--- What to work on ---
Would you please output the lines from the one holding "shipping: 25.95 -> 53.00" to the end of the entries, exactly and with no others?

Records for the exercise below:

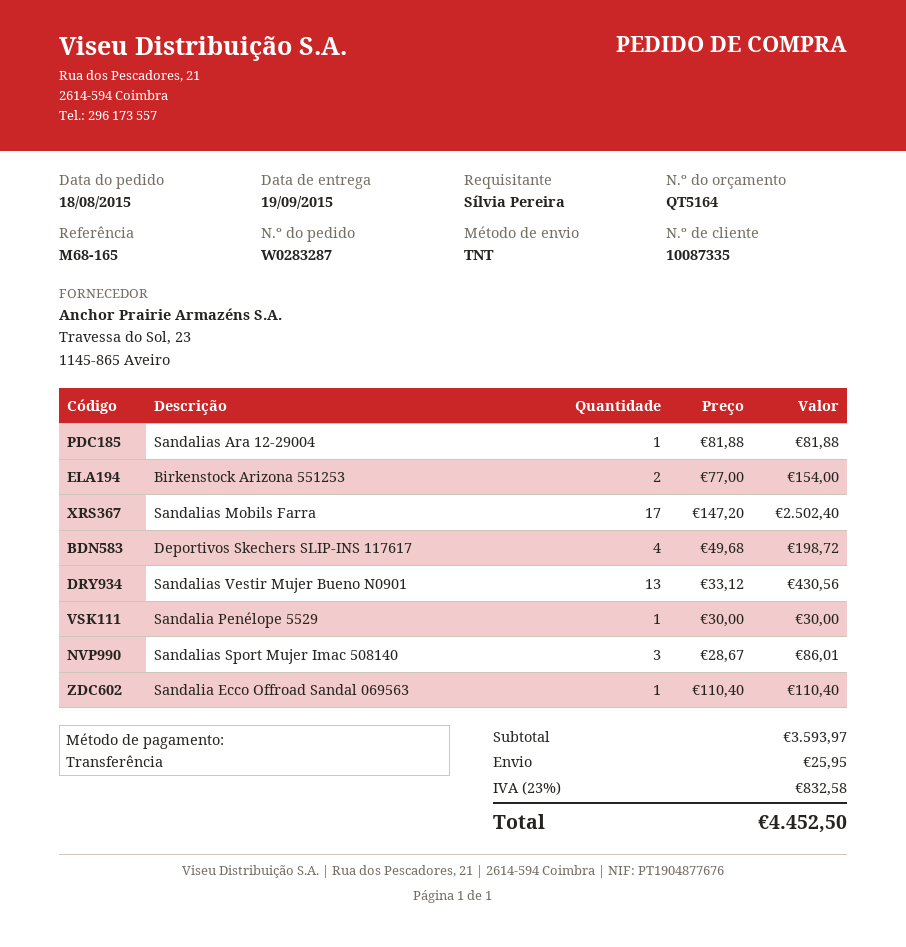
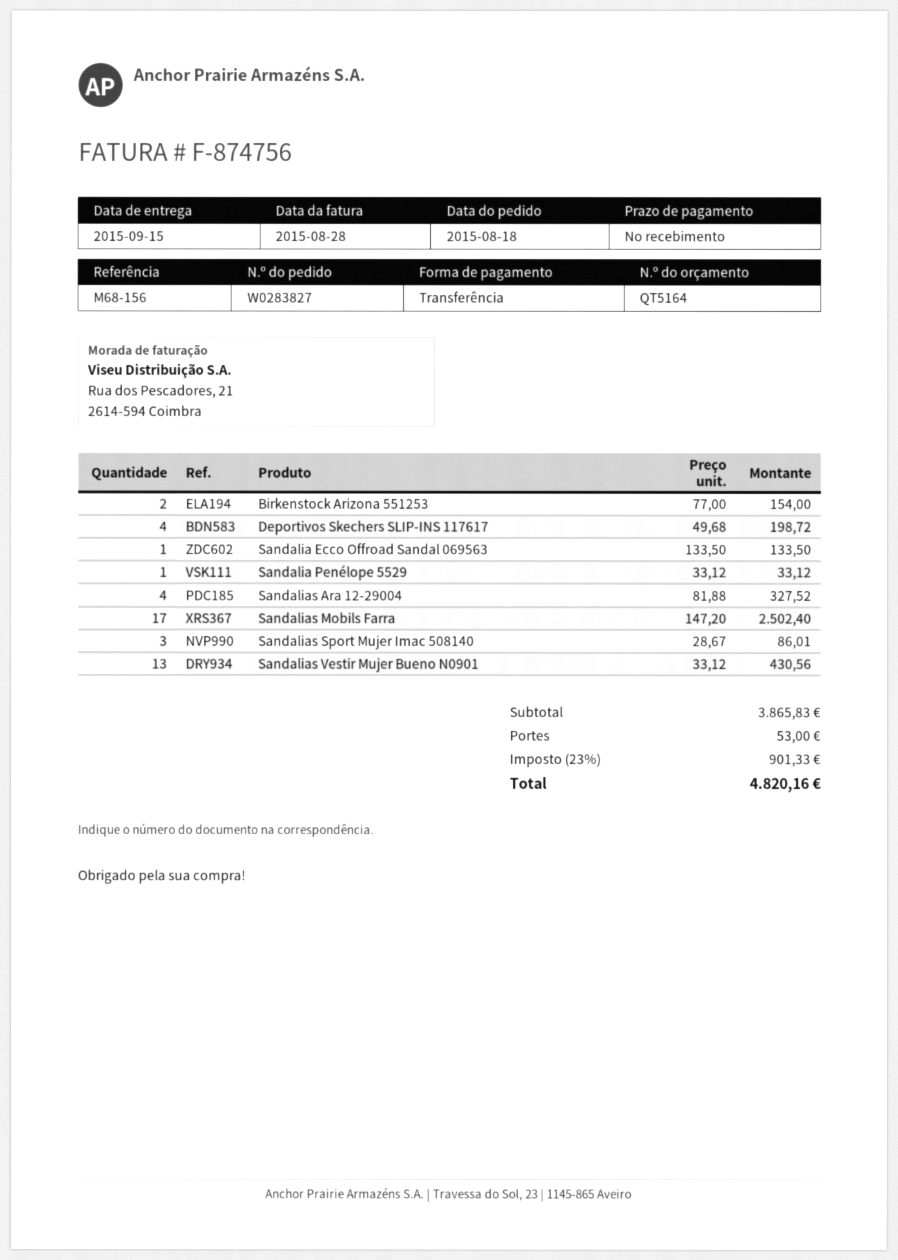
order number: W0283287 -> W0283827
delivery date: 2015-09-19 -> 2015-09-15
reference: M68-165 -> M68-156
Sandalias Ara 12-29004: 1 x 81.88 = 81.88 -> 4 x 81.88 = 327.52
Sandalia Penélope 5529: 1 x 30.00 = 30.00 -> 1 x 33.12 = 33.12
Sandalia Ecco Offroad Sandal 069563: 1 x 110.40 = 110.40 -> 1 x 133.50 = 133.50
subtotal: 3593.97 -> 3865.83
shipping: 25.95 -> 53.00
tax: 23% = 832.58 -> 23% = 901.33
total: 4452.50 -> 4820.16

End of Records for the exercise.

--- Your response ---
shipping: 25.95 -> 53.00
tax: 23% = 832.58 -> 23% = 901.33
total: 4452.50 -> 4820.16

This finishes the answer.